Can we always find $x_n\to\infty$ with $f_n(x_n)\to0$ if the $(f_n)$ are non-decreasing and pointwise convergent to zero?

Question

Suppose we have a sequence of functions $(f_n)$ with each $f_n:[0, \infty) \to \mathbb{R}$, each $f_n$ is monotone non-decreasing and $f_n\to 0$ pointwise. Is it always possible to choose a sequence $(x_n)$ with $x_n\to \infty$ slow enough such that we still have $f_n(x_n) \to 0$? If not, is this possible with additional hypotheses on the $(f_n)$ (e.g. continuity perhaps)?

Answer 1

There is no need for the $f_n$ to be monotone non-decreasing.
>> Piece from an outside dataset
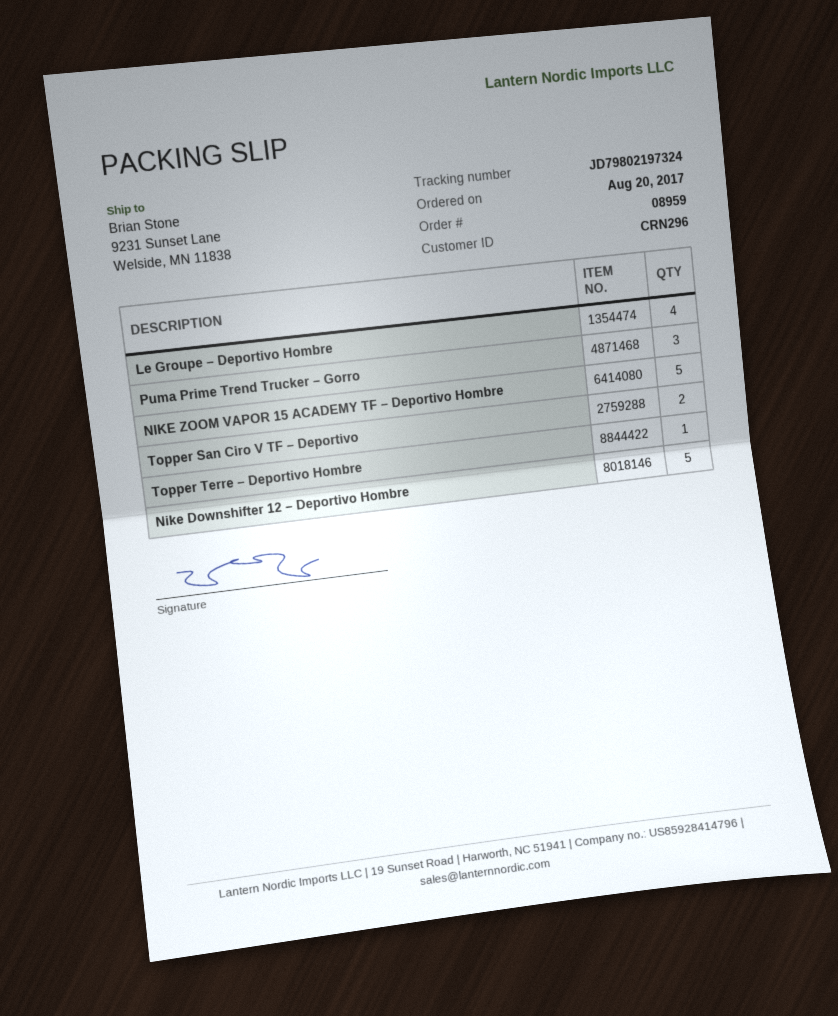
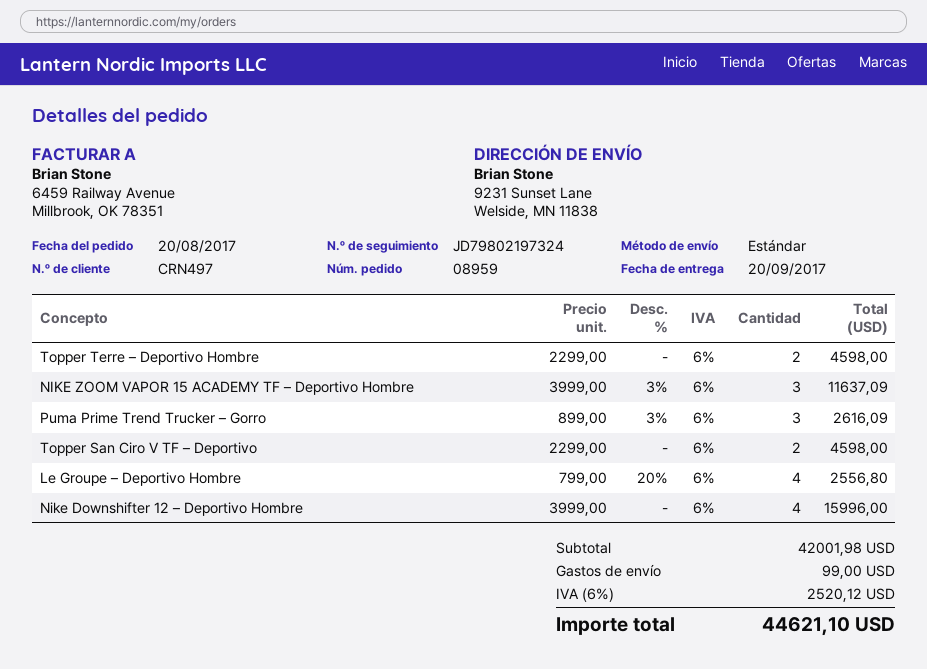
customer number: CRN296 -> CRN497
NIKE ZOOM VAPOR 15 ACADEMY TF – Deportivo Hombre: 5 -> 3
Topper Terre – Deportivo Hombre: 1 -> 2
Nike Downshifter 12 – Deportivo Hombre: 5 -> 4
Given $n\in \Bbb Z_+$, let $$m(n):=\min\{m\in\Bbb Z_+:|f_k(j)|<1/n \;(j=1,...,n)\;\text{for}\, k\geqslant m\}.$$ Now define $M(0):=0$ and $M(n):=\max\{n,M(n-1)+1,\,m(1),...,m(n)\}\;(n\in\Bbb Z_+).$ Then $$|f_{M(n)}(n)|<\frac1n\quad(n\in\Bbb Z_+).$$Now $M(\centerdot)$ is strictly increasing and so has an inverse $M^{-1}:M(\Bbb N)\to\Bbb N$ which we can extend to a map $L:\Bbb N\to\Bbb N$ by defining $L(0):=0$ and $$L(k):=M^{-1}(l)\quad\text{for}\;k=M(l)+1,...,M(l+1)\quad(l\in\Bbb N).$$It follows that $$|f_k(L(k))|<\frac1{L(k)}\quad(k\in\Bbb Z_+).$$Note that $L$ is increasing and unbounded. Thus, by taking $x_n:=L(n)\;(n\in\Bbb Z_+)$, we obtain a sequence with the required property that $f_n(x_n)\to0$ as $n\to\infty$.

Answer 2

I believe the answer to be Yes. Do you want $(x_n)_n$ to be strictly increasing or not necessarily?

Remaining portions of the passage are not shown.